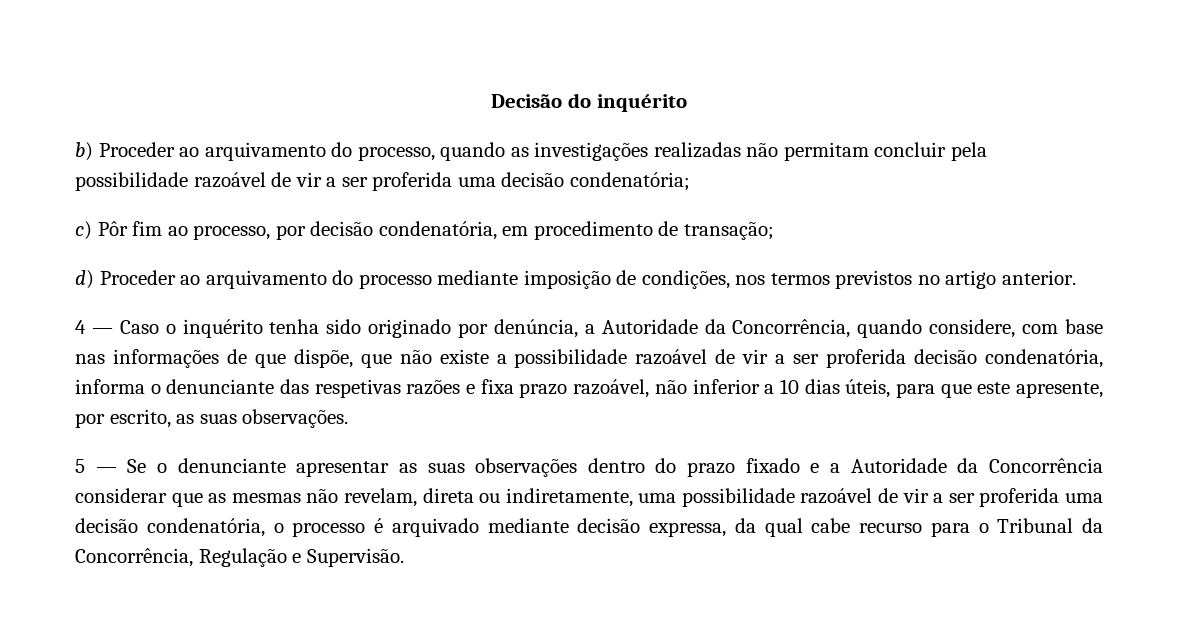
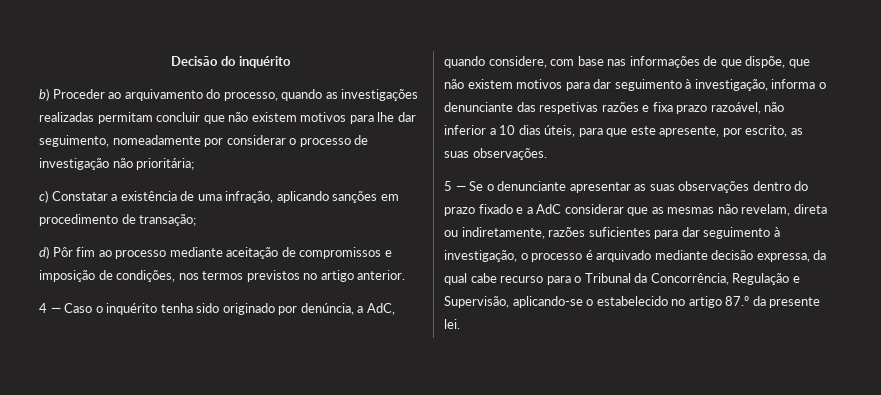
- b) Proceder ao arquivamento do processo, quando as investigações realizadas não permitam concluir pela possibilidade razoável de vir a ser proferida uma decisão condenatória;
- c) Pôr fim ao processo, por decisão condenatória, em procedimento de transação;
+ b) Proceder ao arquivamento do processo, quando as investigações realizadas permitam concluir que não existem motivos para lhe dar seguimento, nomeadamente por considerar o processo de investigação não prioritária;
+ c) Constatar a existência de uma infração, aplicando sanções em procedimento de transação;
- d) Proceder ao arquivamento do processo mediante imposição de condições, nos termos previstos no artigo anterior.
+ d) Pôr fim ao processo mediante aceitação de compromissos e imposição de condições, nos termos previstos no artigo anterior.
- 4 — Caso o inquérito tenha sido originado por denúncia, a Autoridade da Concorrência, quando considere, com base nas informações de que dispõe, que não existe a possibilidade razoável de vir a ser proferida decisão condenatória, informa o denunciante das respetivas razões e fixa prazo razoável, não inferior a 10 dias úteis, para que este apresente, por escrito, as suas observações.
+ 4 — Caso o inquérito tenha sido originado por denúncia, a AdC, quando considere, com base nas informações de que dispõe, que não existem motivos para dar seguimento à investigação, informa o denunciante das respetivas razões e fixa prazo razoável, não inferior a 10 dias úteis, para que este apresente, por escrito, as suas observações.
- 5 — Se o denunciante apresentar as suas observações dentro do prazo fixado e a Autoridade da Concorrência considerar que as mesmas não revelam, direta ou indiretamente, uma possibilidade razoável de vir a ser proferida uma decisão condenatória, o processo é arquivado mediante decisão expressa, da qual cabe recurso para o Tribunal da Concorrência, Regulação e Supervisão.
+ 5 — Se o denunciante apresentar as suas observações dentro do prazo fixado e a AdC considerar que as mesmas não revelam, direta ou indiretamente, razões suficientes para dar seguimento à investigação, o processo é arquivado mediante decisão expressa, da qual cabe recurso para o Tribunal da Concorrência, Regulação e Supervisão, aplicando-se o estabelecido no artigo 87.º da presente lei.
----
◆ EXERCISE DETAILS:
Look through the records above and please copy every line in which the string "investigações" occurs.

◆ WRITTEN ANSWER:
- b) Proceder ao arquivamento do processo, quando as investigações realizadas não permitam concluir pela possibilidade razoável de vir a ser proferida uma decisão condenatória;
+ b) Proceder ao arquivamento do processo, quando as investigações realizadas permitam concluir que não existem motivos para lhe dar seguimento, nomeadamente por considerar o processo de investigação não prioritária;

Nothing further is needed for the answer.